Mr. Kenneth D. Wood, Gaithersburg, Md., submitted on the brief, for appellant.

Mr. Leo N. Gorman, Asst. Corporation Counsel for the District of Columbia, with whom Messrs. Charles T. Duncan, Corporation Counsel, at the time the brief was filed, Hubert B. Pair, Acting Corporation Counsel, and Richard W. Barton, Asst. Corporation Counsel, were on the brief, submitted on the brief, for appellee.

Before BAZELON, Chief Judge, and TAMM and MacKINNON, Circuit Judges.

MacKINNON, Circuit Judge:

Appellant owns and operates a restaurant-night club in the District of Columbia, known as the "Gold Rush." The Alcoholic Beverage Control Board (the Board) suspended appellant's liquor license in two separate proceedings for 21 days in one and for 17 days in the other. These appeals are from the District Court's denial of a preliminary injunction in each case.

In the first case, No. 23157, the Board held a hearing on April 14, 1969, and heard testimony from officers of the Metropolitan Police Department, as well as from employees and the individual owner of the Gold Rush. According to the testimony, on February 13, 14, 15, 18 and 20, 1969, "go-go" or "exotic" dancers who were resting between acts sat with the officers and solicited the officers to buy their drinks. The girls told the officers that they did not receive a kickback, but they were under instructions not to socialize with patrons unless they were bought drinks. The record shows a clear pattern of operation which solicited Gold Rush customers into entertaining fancy ladies with liquor purchased at fancy prices. On one occasion the dancer came over and offered to join an officer, and when he returned to the Gold Rush on a second night, the hostess told him that the same dancer was looking for him. A second officer testified that a waitress offered to call a girl over, but he would be expected to buy champagne which seems to have been the standard drink the girls solicited. The going rate was $12 for a bottle that the officer testified would normally cost $1.50. These instances show a standard mode of operation of which the management had to be well aware.

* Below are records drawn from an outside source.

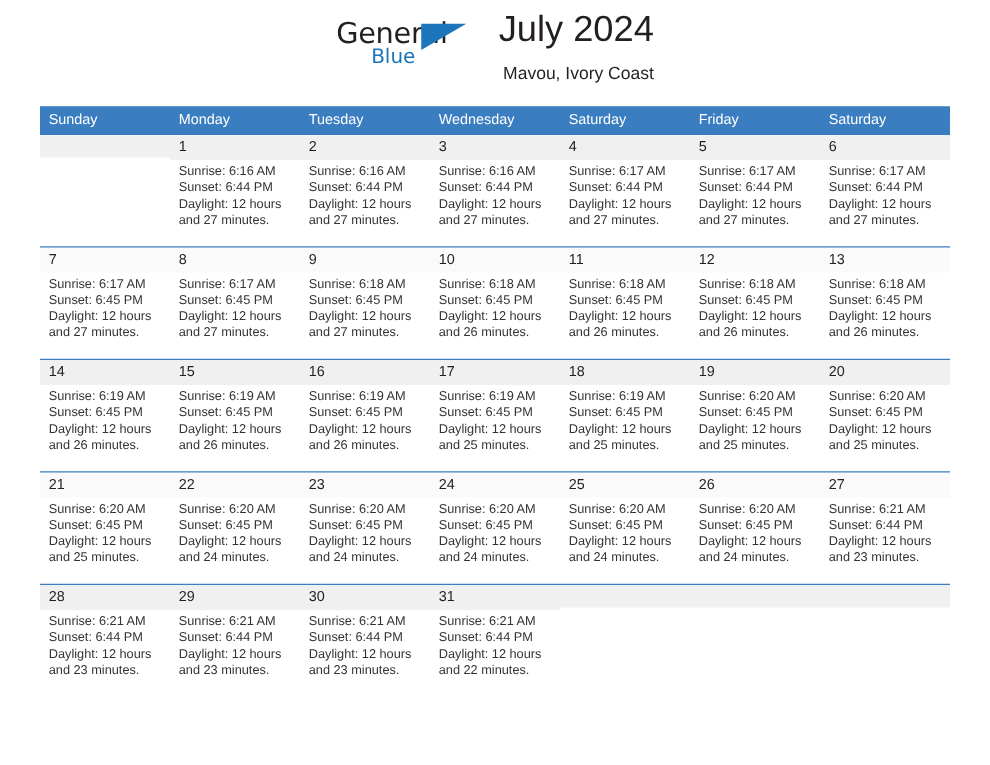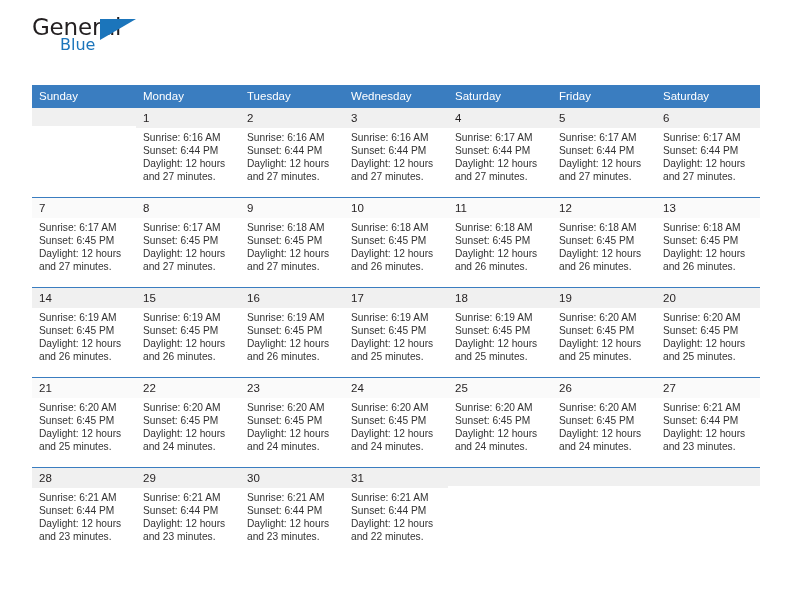--- a/index.html
+++ b/index.html
@@ -27,7 +27,7 @@
     margin: 0 32px;
     display: flex;
     align-items: flex-start;
-    justify-content: space-between;
+    justify-content: center;
   }
 
   .logo {

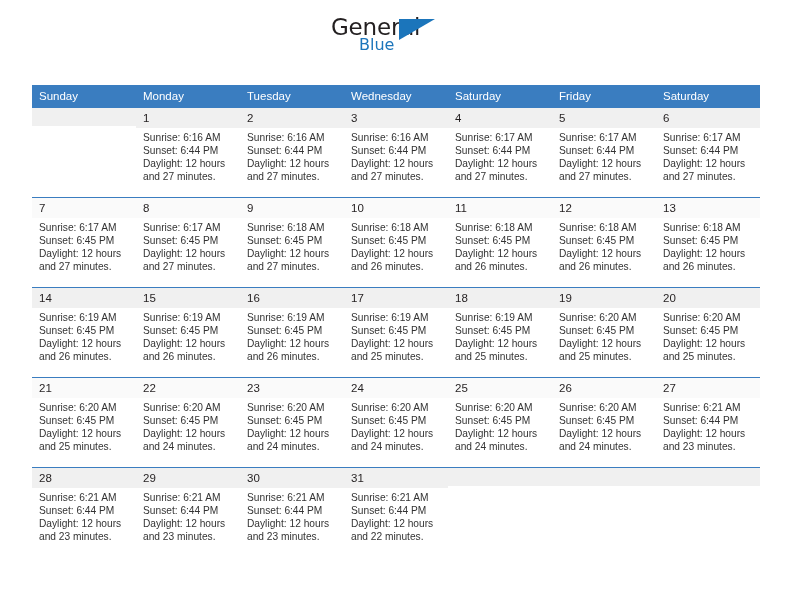--- a/index.html
+++ b/index.html
@@ -141,6 +141,7 @@
     </div>
 
     <div class="titleblock">
+      <div class="cal-title">July 2024</div>
     </div>
 
   </div>

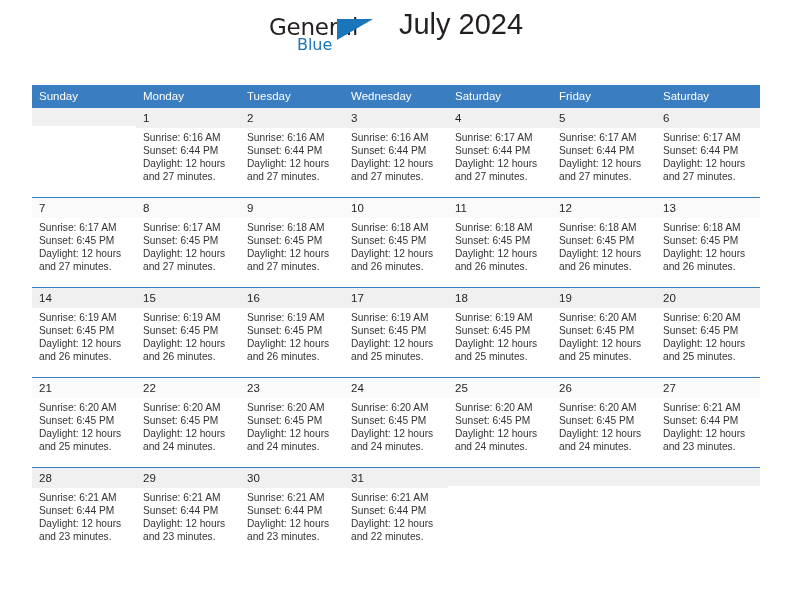--- a/index.html
+++ b/index.html
@@ -142,6 +142,7 @@
 
     <div class="titleblock">
       <div class="cal-title">July 2024</div>
+      <div class="cal-subtitle">Mavou, Ivory Coast</div>
     </div>
 
   </div>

On the basis of the police officers' testimony, which was not materially contradicted, the Board found violations of section 17 of the Alcoholic Beverage Control Act (D.C.Code § 25-118)1 and section 2-155 of the Alcoholic Beverage Control Regulations.2

In addition, there was a finding that alcoholic beverages were served at 2:30 A.M. on February 19, 1969 in violation of section 17 and section 2-110(b) of the Alcoholic Beverage Control Regulations.3 When the officer was served the drinks, the dancer he was entertaining at that particular time told him to tip a busboy $2 instead of paying for the drinks. The officer testified that about ten patrons were being served after hours in addition to himself and the dancer with him. A second charge not involving solicitation of drinks was that on February 15, 1969, an exotic dancer removed the pasties from her breasts as the finale to her act.4 The District Court found all the above conclusions of the Board to be supported by substantial evidence except a charge of solicitation for prostitution on February 20, 1969 was not upheld. Since the length of suspension was a general one, the trial court saw no reason to disturb the period of suspension because of the reversal of the solicitation for prostitution charge. We will deal with this phase of the case later.

On May 12, 1969, the Board also held a hearing on the second case. The nature of the charges and the evidence was substantially the same as in the first case. The Board found that on three occasions employees had acted as B-girls and solicited a patron to purchase an alcoholic beverage for her. The three solicitations took place on March 6, 8 and 15, 1969. A fourth finding of the Board was that on March 15, 1969, the premises were used for an "unlawful, disorderly or immoral purpose" in that one of the employees solicited for the purposes of prostitution.5 The District Court found that the Board's conclusions in the second case were all supported by substantial evidence.

Appellant's first claim in both cases is that the Board disregarded the substantial evidence standard. As we noted in Am-Chi Restaurant, Inc. v. Simonson, 130 U.S.App.D.C. 37, 396 F.2d 686 (1968), the findings of the Board are presumptively valid. The officers testified to numerous and open violations, and we find that their testimony was sufficient to support the charges by more than substantial evidence.

The claim is also made that the Board impermissibly mixes prosecutorial and adjudicative functions by issuing its own citations, and holding its own hearings. The Corporation Counsel for the District presented the case against the Gold Rush and the investigating work was done by the Metropolitan Police Department. However, some mixing of functions by the Board is a necessary part of the administrative scheme and does not per se violate due process. F. T.C. v. Cinderella Career and Finishing Schools, Inc., 131 U.S.App.D.C. 331, 338, 404 F.2d 1308, 1315 (1968).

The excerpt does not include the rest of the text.